Brief ▸ Apart from the images, the records below need to be copied exactly.

Modification records:
----
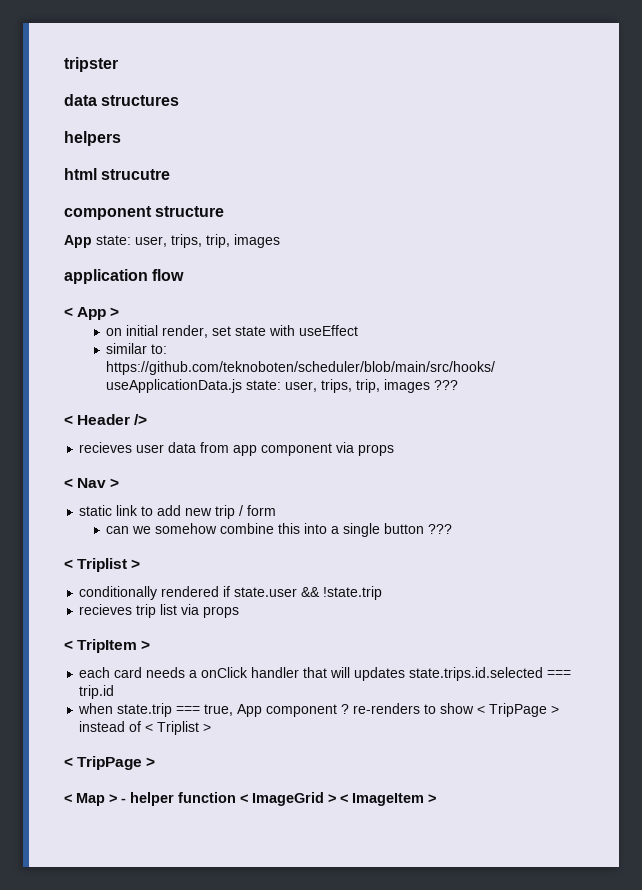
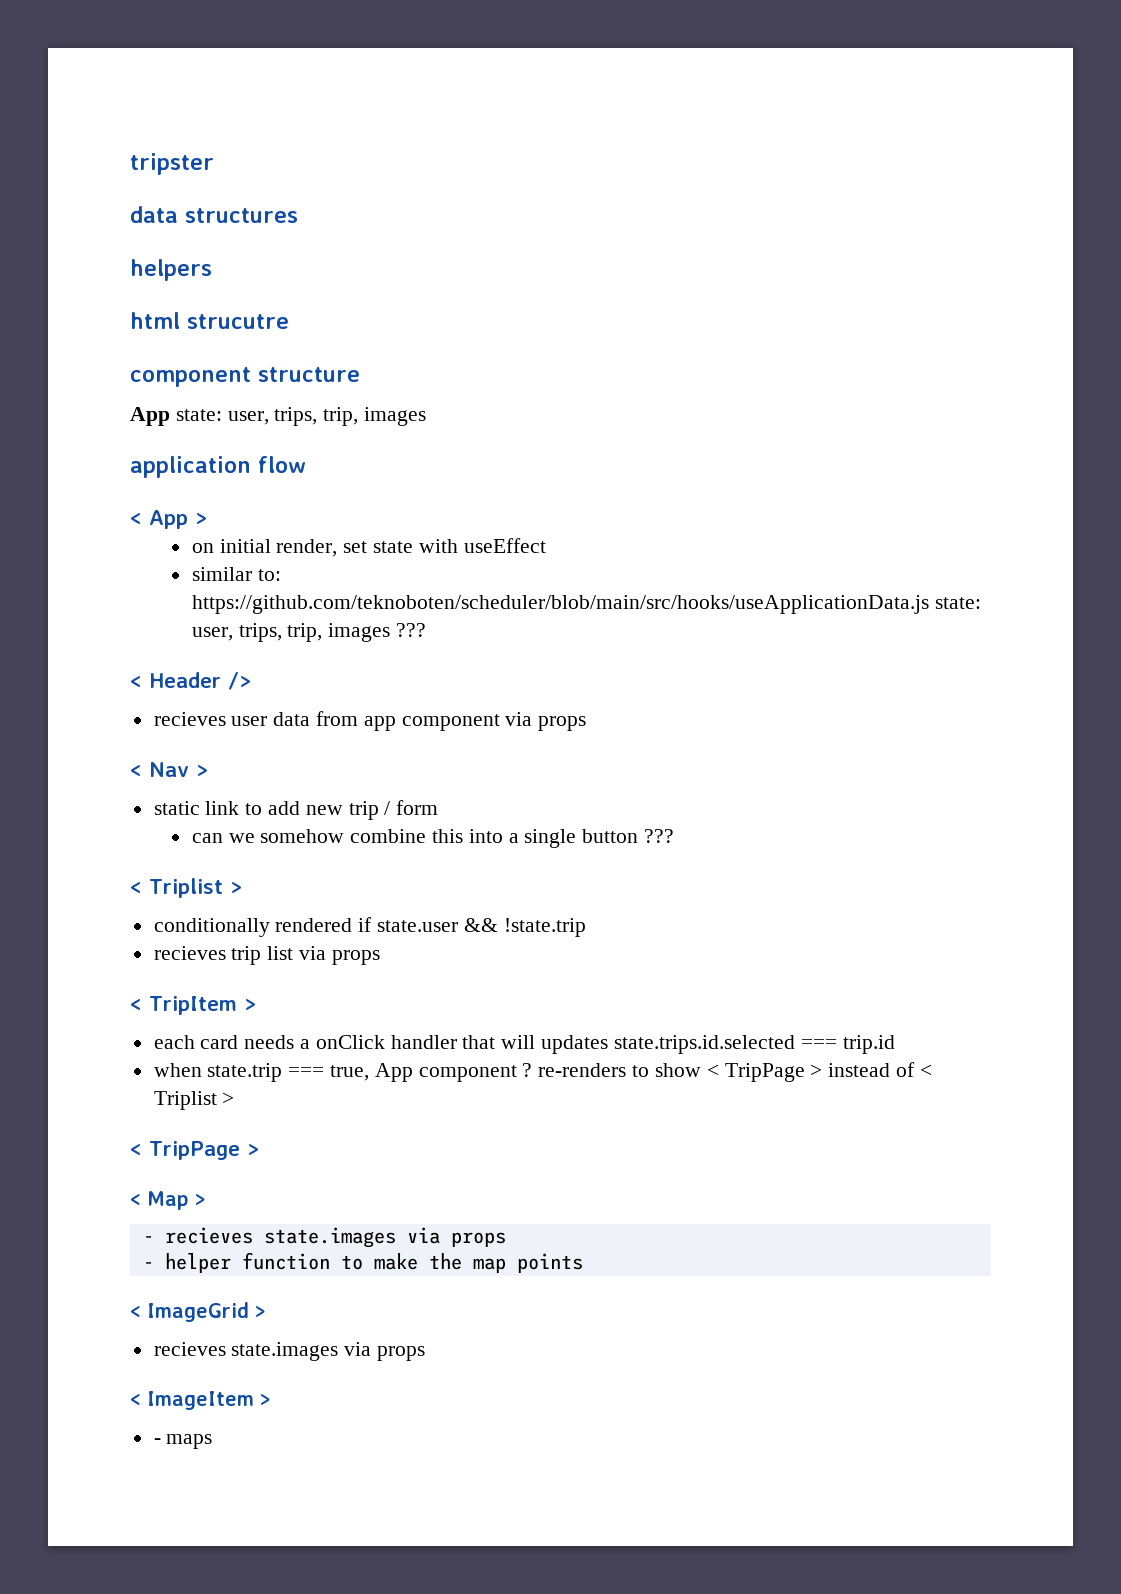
[121,792,236,806] - helper function -> [142,1227,506,1248] [142,1252,583,1273] // - recieves state.images via props // - helper function to make the map points //
(336, 798) none -> [153,1342,426,1361] // recieves state.images via props //
(436, 798) none -> [153,1434,213,1449] // - maps

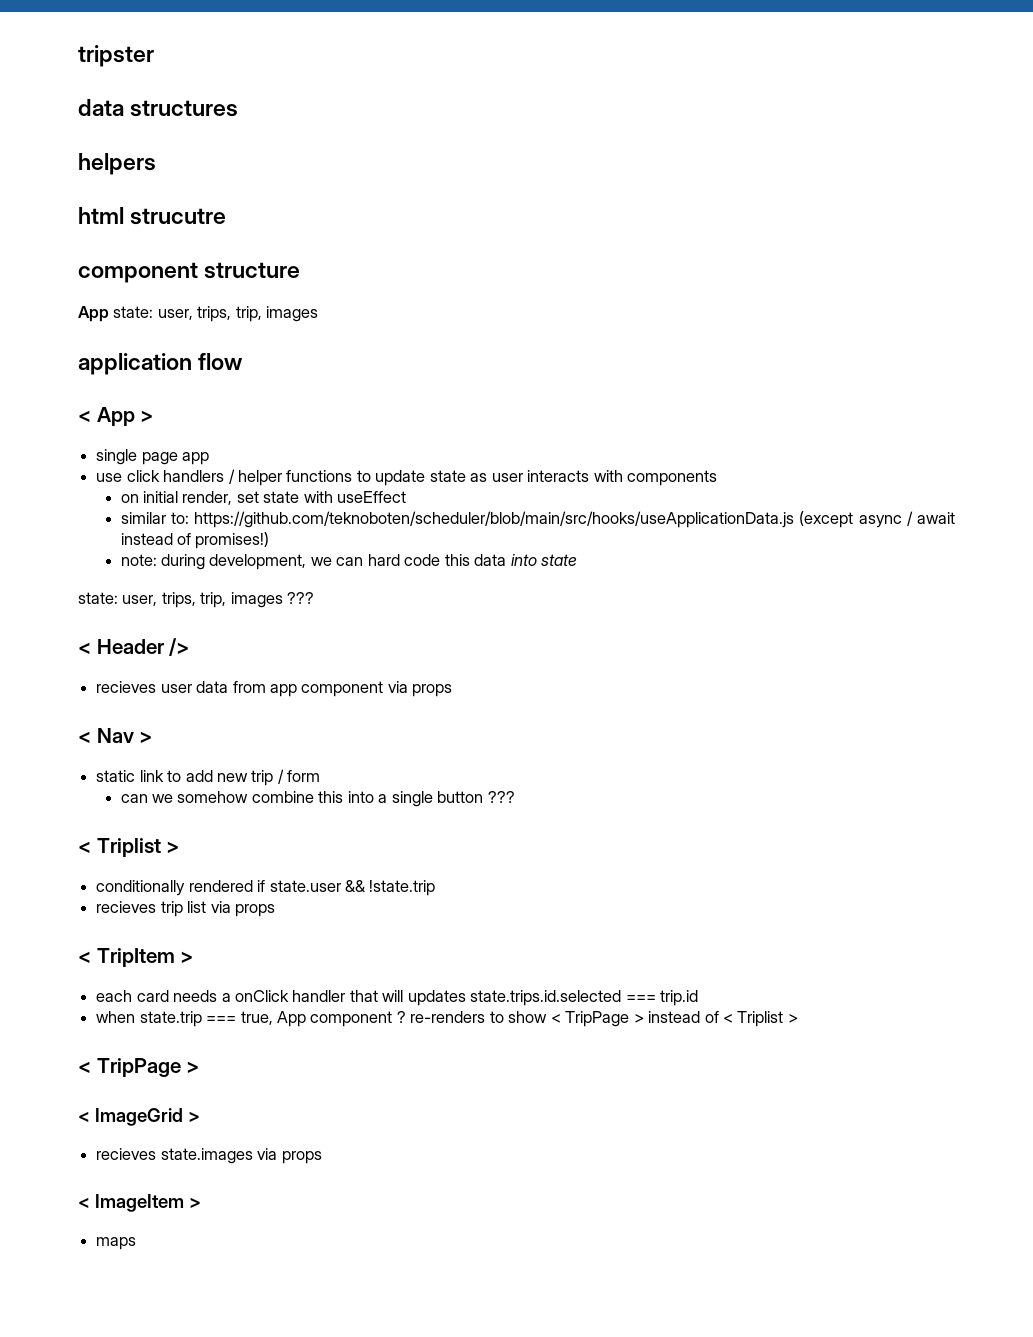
(207, 519) none -> [96,449,210,465] [96,469,718,486] // single page app // use click handlers / helper functions to update state as user interacts with components
(929, 604) none -> [799,511,955,528] [120,532,270,549] [120,554,578,570] (except async / await instead of promises!) // note: during development, we can hard code this data into state //
[130,1191,206,1210] [142,1227,506,1248] [142,1252,583,1273] // < Map > // - recieves state.images via props // - helper function to make the map points -> (200, 1067) none
[153,1438,161,1444] - -> (201, 1202) none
----
Your response ▸
[121,792,236,806] - helper function -> [142,1227,506,1248] [142,1252,583,1273] // - recieves state.images via props // - helper function to make the map points //
(336, 798) none -> [153,1342,426,1361] // recieves state.images via props //
(436, 798) none -> [153,1434,213,1449] // - maps

(207, 519) none -> [96,449,210,465] [96,469,718,486] // single page app // use click handlers / helper functions to update state as user interacts with components
(929, 604) none -> [799,511,955,528] [120,532,270,549] [120,554,578,570] (except async / await instead of promises!) // note: during development, we can hard code this data into state //
[130,1191,206,1210] [142,1227,506,1248] [142,1252,583,1273] // < Map > // - recieves state.images via props // - helper function to make the map points -> (200, 1067) none
[153,1438,161,1444] - -> (201, 1202) none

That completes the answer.